Abandono de idosos em questão na contemporaneidade

Enviada em 30/01/2021

Em 2019, o Instituto Brasileiro de Geografia e Estatística (IBGE) divulgou em suas próprias redes sociais que o número de idosos no país brasileiro chegou a 32,9 milhões, representando um aumento de 29,5% desse grupo etário. Entretanto, tal fato provoca a consequência de um aumento de idosos abandonados em abrigos e asilos públicos, tornando-os com menos espaço e menor cuidado para o idoso necessitado.

O que era para ser uma grande conquista de vida de muitos, acaba  transformando-se em um grande problema para outros, sendo em questões econômicas, como a falta de pagamento e dinheiro para a instituição cuidadora ou consequências psicológicas, devido a  realidade que o idoso permanece sozinho sem parentes próximos para comunicação, o que atinge diretamente a futuros problemas devido à solidão, como depressão, por exemplo. Apresenta-se esse fato principalmente neste momento atual, no qual muitos são obrigados a ficar em casa devido à pandemia de coronavírus, o que dificulta ainda mais a comunicação com parentes e amigos próximos. Ainda mais, esta fase conclui que a maioria dos idosos em asilos estão sem cuidados médicos dos funcionários, fazendo com que os mesmos fiquem vulneráveis a inúmeras consequências que os prejudiquem. O presidente da Sociedade Brasileira de Geriatria e Gerontologia, José Elias Pinheiro, afirma que “A maioria das pessoas que vai para uma dessas instituições já estava abandonada em casa. Dificilmente vemos alguém que vai para envelhecer com qualidade”.
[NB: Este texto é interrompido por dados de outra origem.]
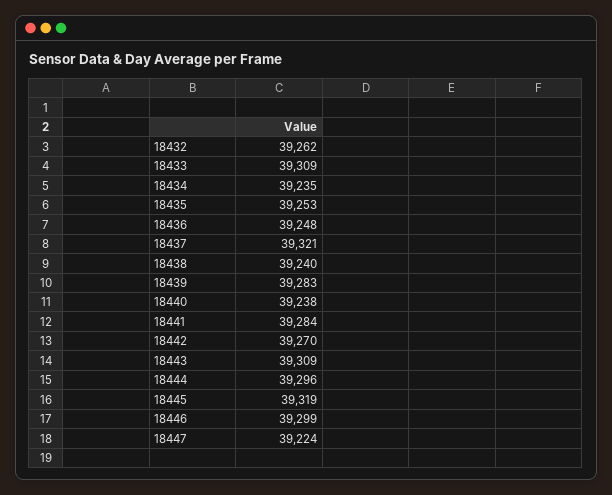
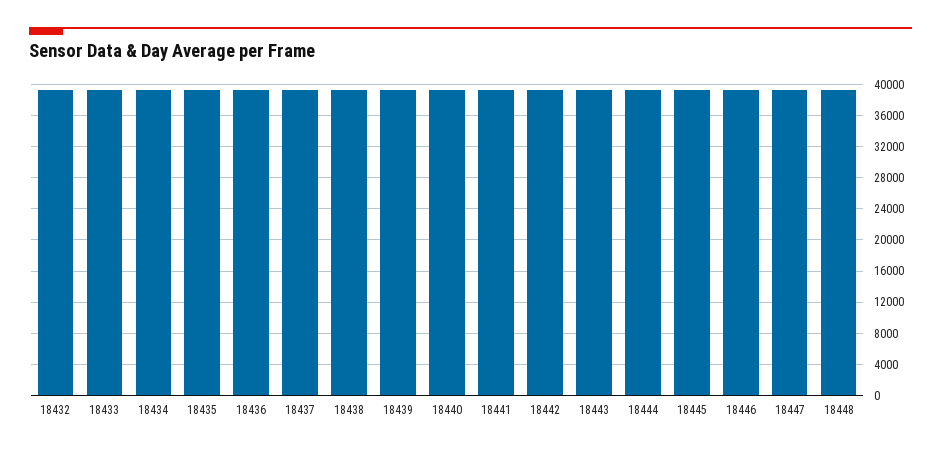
18448: none -> 39000

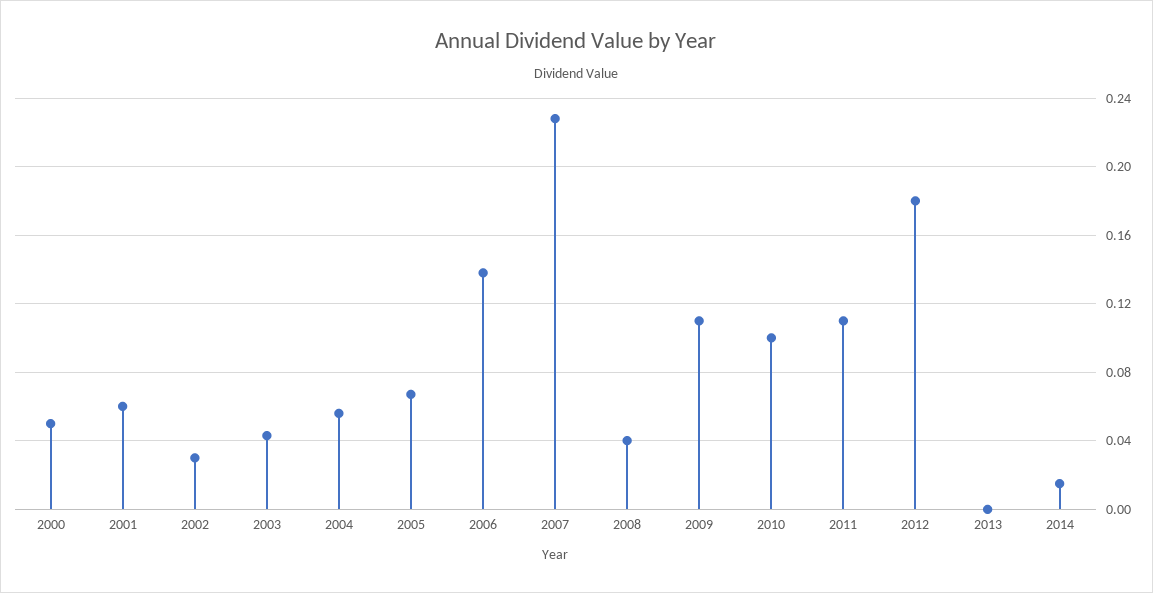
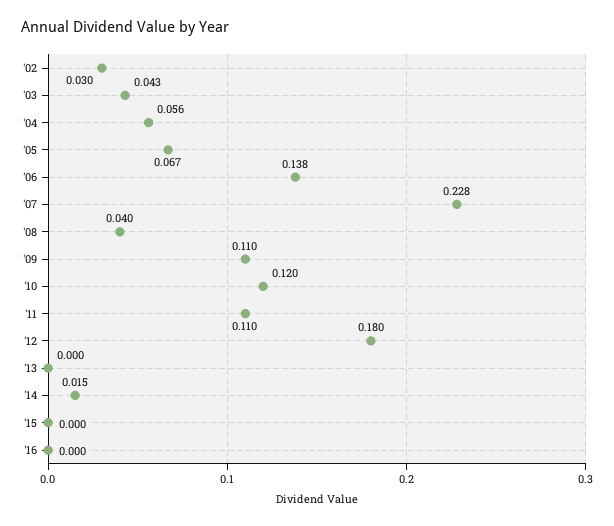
2000: 0.05 -> none
2001: 0.06 -> none
2010: 0.1 -> 0.12
'15: none -> 0
'16: none -> 0

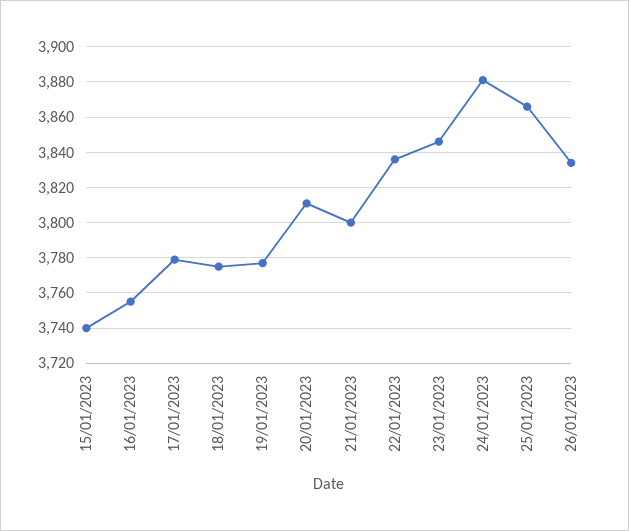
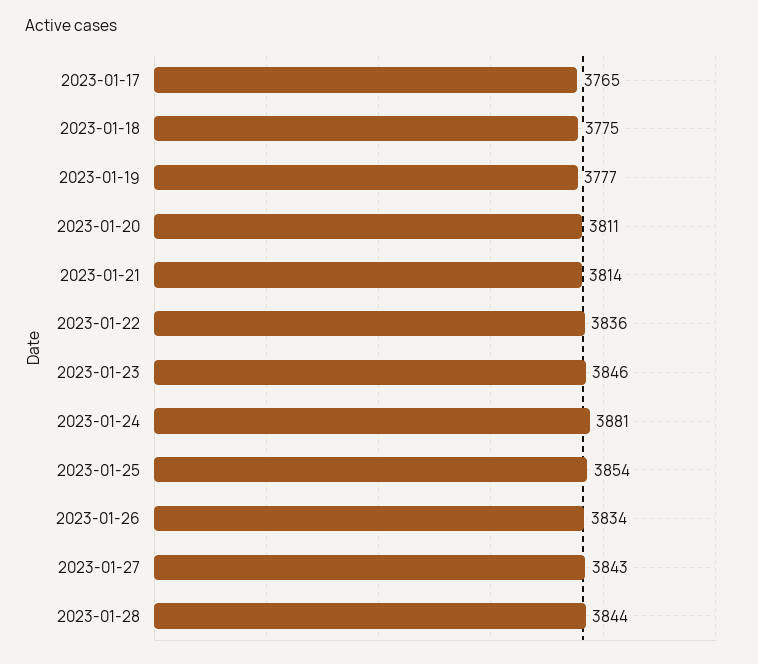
15/01/2023: 3740 -> none
16/01/2023: 3755 -> none
17/01/2023: 3780 -> 3765
21/01/2023: 3800 -> 3814
25/01/2023: 3865 -> 3854
2023-01-27: none -> 3843
2023-01-28: none -> 3844

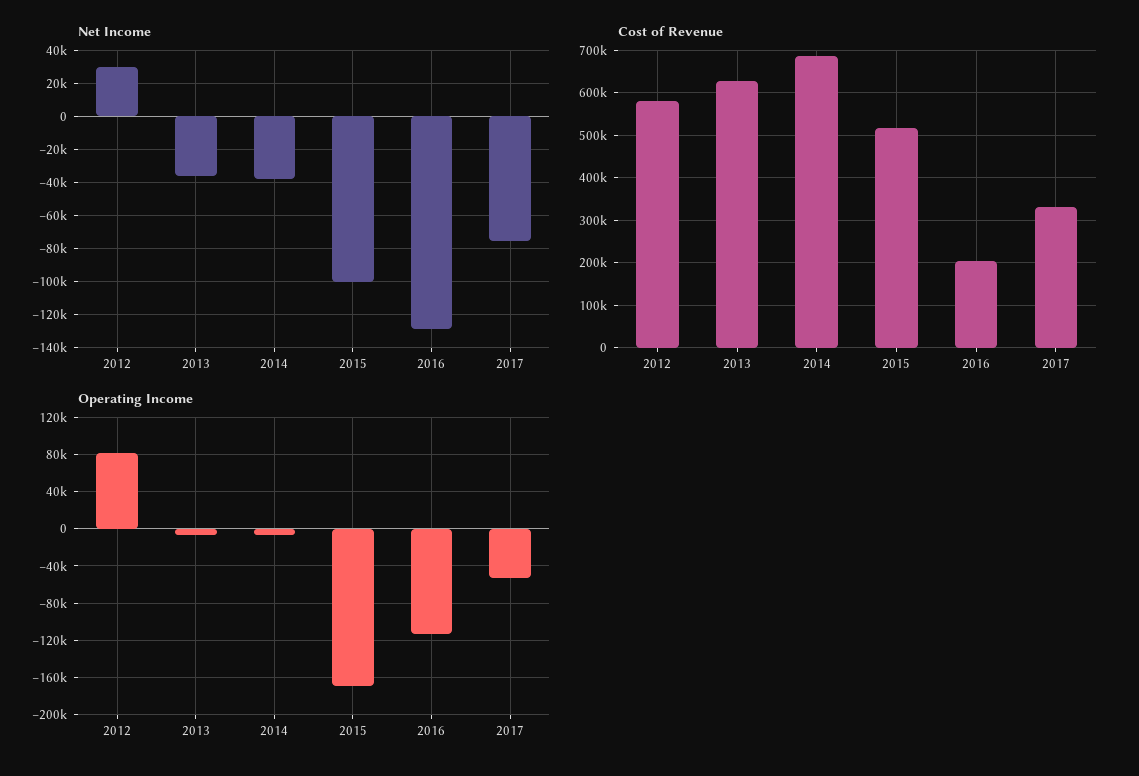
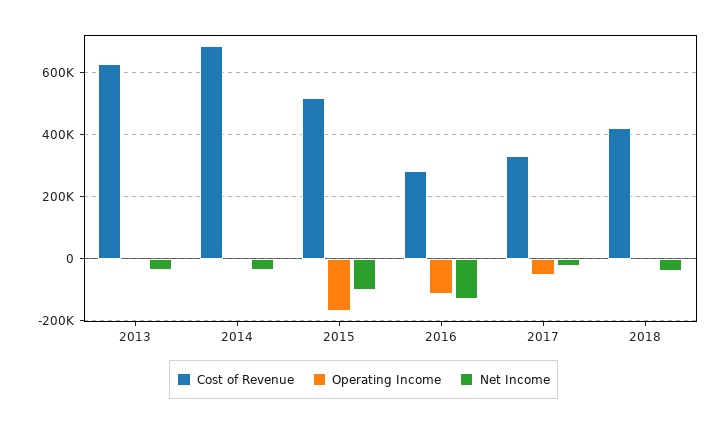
Net Income, 2012: 30000 -> none
Net Income, 2017: -75000 -> -20000
Cost of Revenue, 2012: 580000 -> none
Cost of Revenue, 2016: 200000 -> 280000
Operating Income, 2012: 80000 -> none
Cost of Revenue, 2018: none -> 420000
Operating Income, 2018: none -> 0
Net Income, 2018: none -> -40000

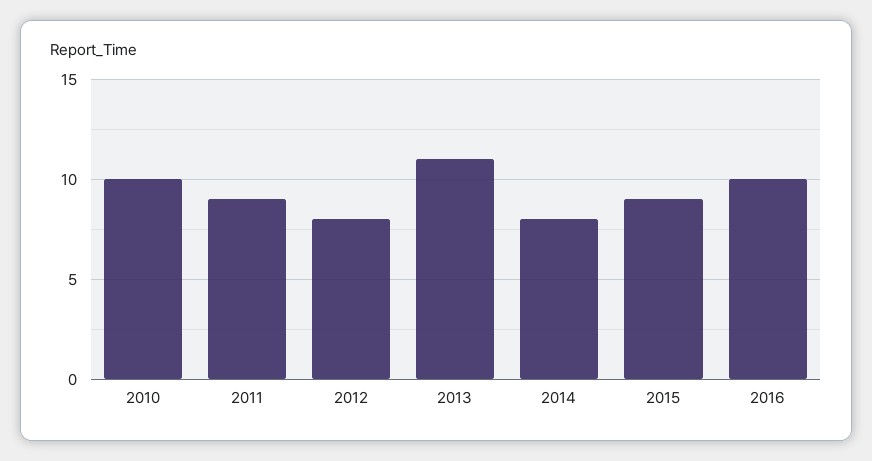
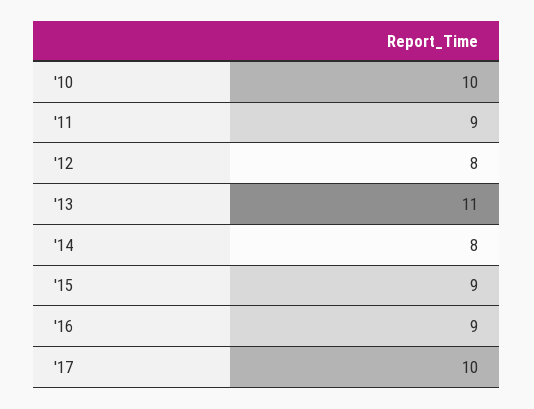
2016: 10 -> 9
'17: none -> 10

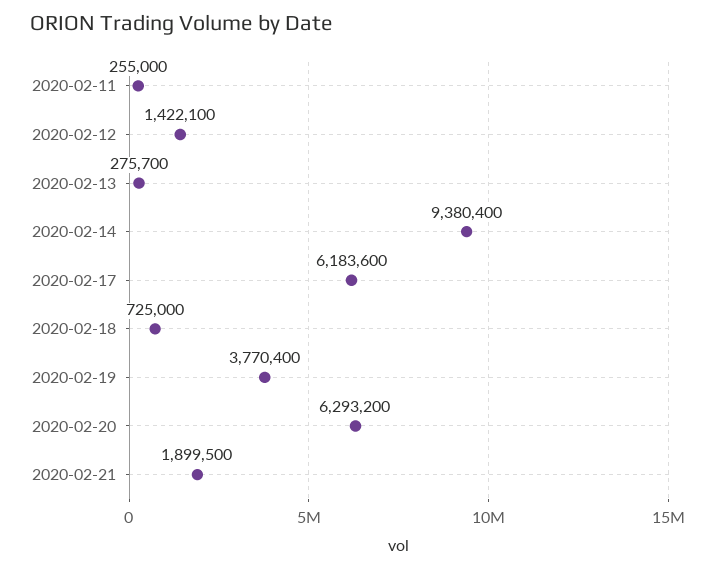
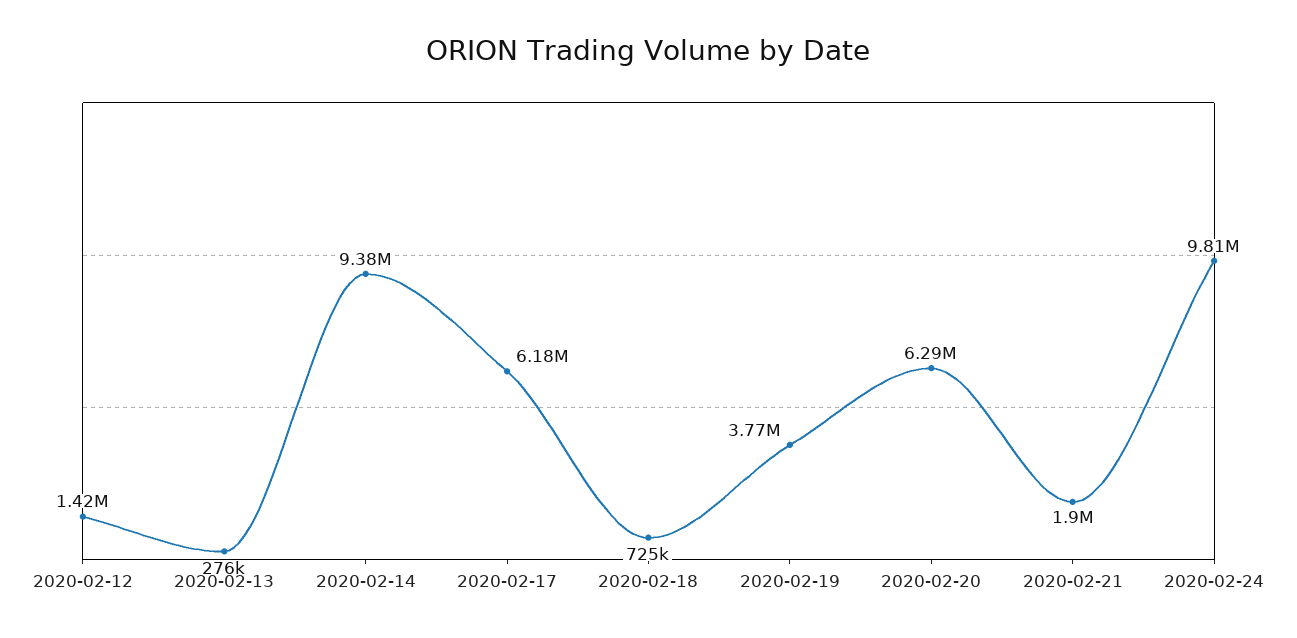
2020-02-11: 255000 -> none
2020-02-24: none -> 9810000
Diante do assunto tratado, é expressamente necessário que o Estatuto do Idoso seja mais rigoroso com suas leis e mandatos, consertando suas punições para que assim, para que o idoso seja mais respeitado na sociedade contemporânea. Também é importante a presença de voluntários que cuidem destes idosos presentes em asilos e instituições, para que não ocorra a falta de indivíduos para cuidados, sendo médicos ou pessoais. Concluindo assim, é essencial que o Governo tome a frente dos equipamentos necessários para os funcionários e voluntários presentes em asilos e casas de repouso, com a prioridade em EPI (Equipamentos de Proteção Individual) e equipamentos médicos, contribuindo para todos que respeitar a terceira idade é fundamental e essencial neste momento contemporâneo.